[Records from a data collection]
════════

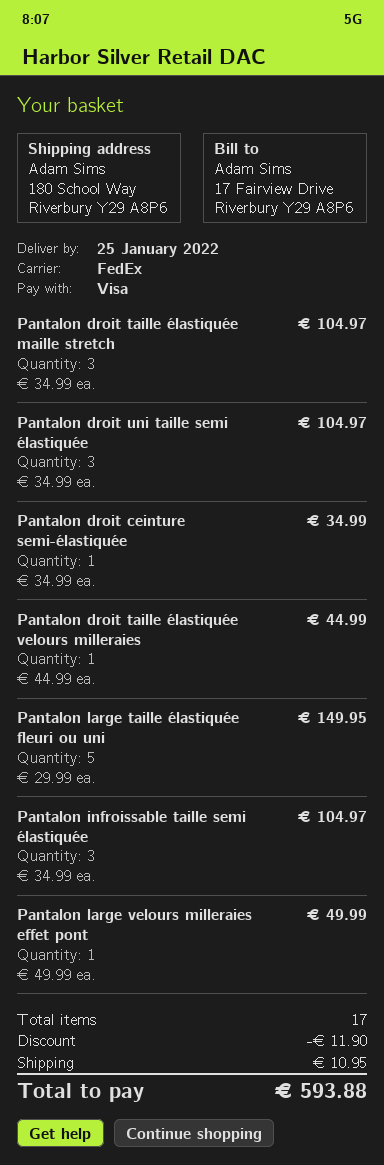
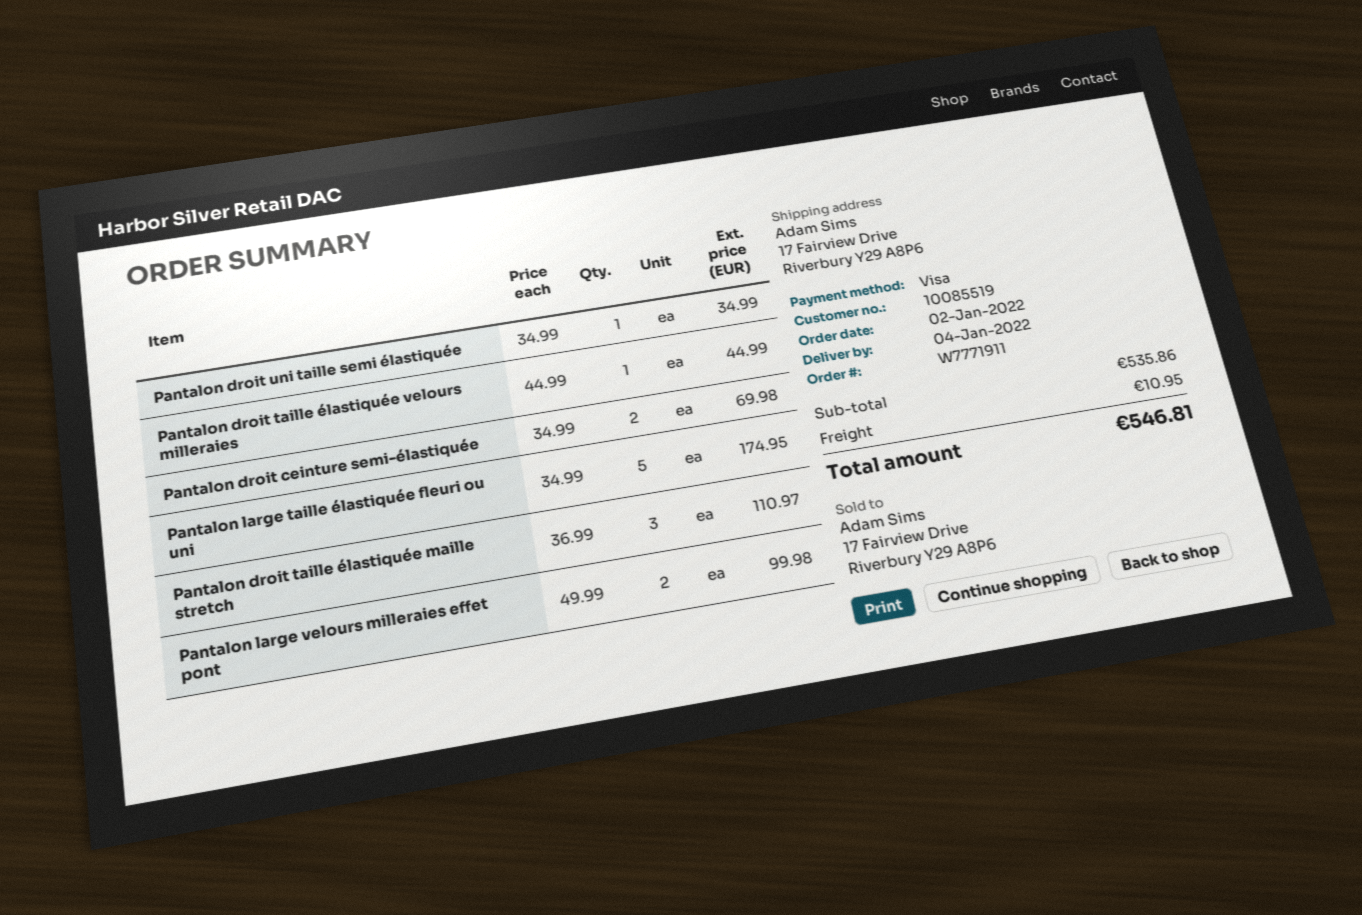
delivery date: 2022-01-25 -> 2022-01-04
ship to: 180 School Way, Riverbury Y29 A8P6 -> 17 Fairview Drive, Riverbury Y29 A8P6
Pantalon droit taille élastiquée maille stretch: 3 x 34.99 = 104.97 -> 3 x 36.99 = 110.97
Pantalon droit uni taille semi élastiquée: 3 x 34.99 = 104.97 -> 1 x 34.99 = 34.99
Pantalon droit ceinture semi-élastiquée: 1 x 34.99 = 34.99 -> 2 x 34.99 = 69.98
Pantalon large taille élastiquée fleuri ou uni: 5 x 29.99 = 149.95 -> 5 x 34.99 = 174.95
Pantalon infroissable taille semi élastiquée: 3 x 34.99 = 104.97 -> none
Pantalon large velours milleraies effet pont: 1 x 49.99 = 49.99 -> 2 x 49.99 = 99.98
discount: 11.90 -> none
total: 593.88 -> 546.81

════════

Task statement
For this exercise, please output exactly the lines above starting at the line with "Pantalon droit ceinture" and ending at the line with "Pantalon infroissable taille", ends included.

The answer
Pantalon droit ceinture semi-élastiquée: 1 x 34.99 = 34.99 -> 2 x 34.99 = 69.98
Pantalon large taille élastiquée fleuri ou uni: 5 x 29.99 = 149.95 -> 5 x 34.99 = 174.95
Pantalon infroissable taille semi élastiquée: 3 x 34.99 = 104.97 -> none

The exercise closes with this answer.